STARKVILLE, Miss.--A Starkville native now directing Vanderbilt University's African-American studies program will be the featured speaker Monday [Jan. 17] for the Martin Luther King Day Unity Breakfast co-sponsored by Starkville and Mississippi State.
Lucius T. Outlaw Jr. will head a 7:30 a.m. public program in the Bost Extension auditorium. "Remember! Celebrate! Act! A Day On, Not a Day Off" is the title of his remarks.
The 11th annual community celebration of the slain civil rights leader's birthday is jointly organized by the university and the Greater Starkville Development Partnership.
Outlaw is a 1967 magna cum laude philosophy graduate of Nashville's Fisk University, where he was selected for the Phi Beta Kappa honor society.

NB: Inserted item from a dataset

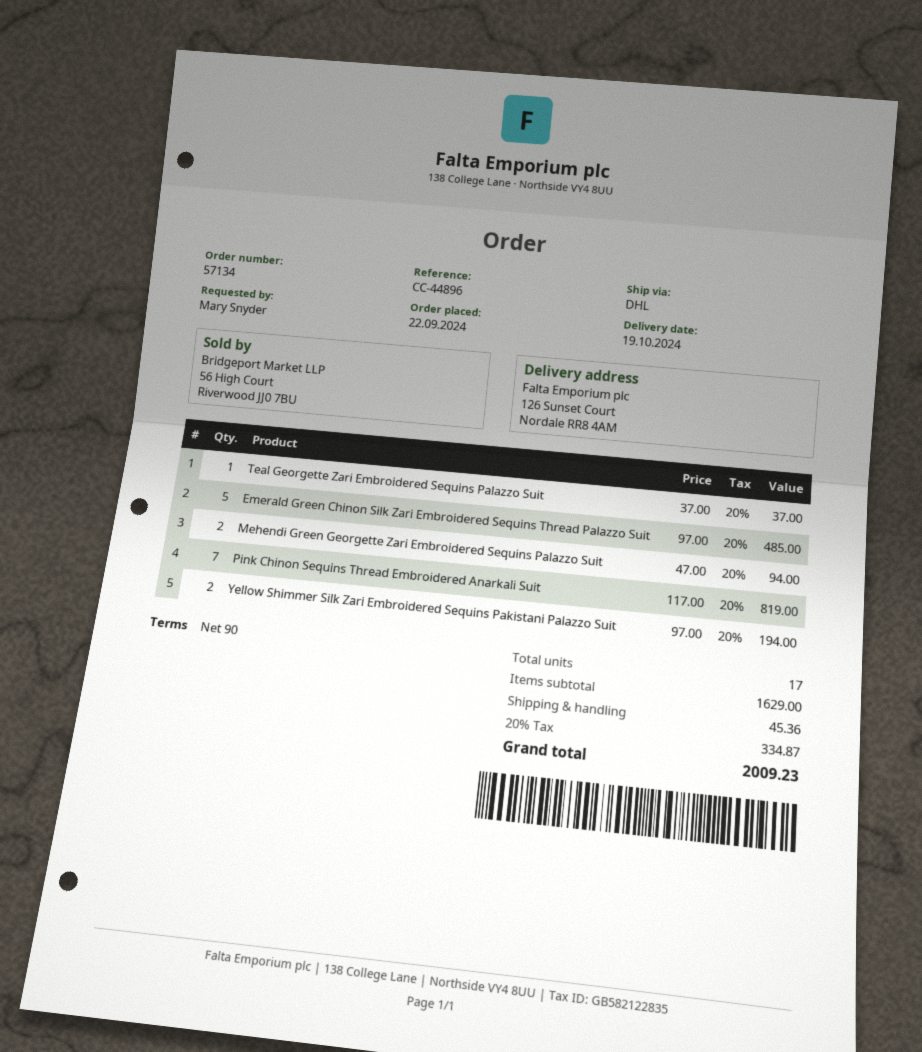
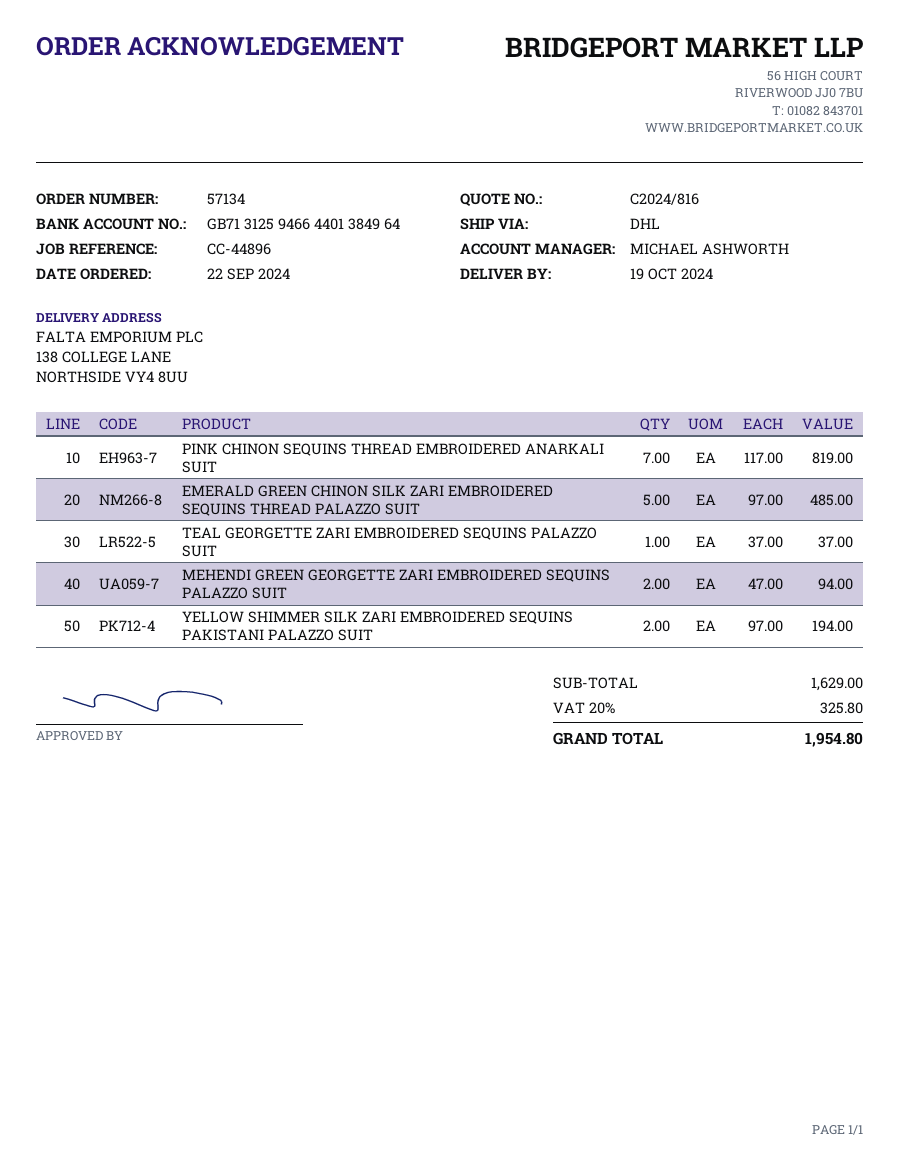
ship to: 126 Sunset Court, Nordale RR8 4AM -> 138 COLLEGE LANE, NORTHSIDE VY4 8UU
shipping: 45.36 -> none
tax: 20% = 334.87 -> 20% = 325.80
total: 2009.23 -> 1954.80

He also completed a doctorate in philosophy from Boston College in 1972.
During his long academic career, Outlaw has held the academic designations of T. Wistar Brown Professor of Philosophy at Haverford (Pa.) College and David S. Nelson Professor at Boston College. In addition to also teaching at Fisk, Morgan State University and Hamilton College, he has been a visiting professor at several other schools.
At Vanderbilt, Outlaw's teaching and research include racial matters in U.S. sociopolitical life, African-American philosophy and African philosophy. His work has been featured in Philosophical Forum, Journal of Social Philosophy, Man and World, The Journal of Ethics, and other academic publications.
"On Race and Philosophy," a collection of his essays, was published in 1996 by Routledge Taylor and Francis Group of Oxford, England. Outlaw also has a forthcoming book of essays tentatively titled "In Search of a Critical Social Theory of Race."
In addition to Outlaw's keynote address, the local MLK Day tribute will include a performance by MSU's Black Voices Gospel Choir.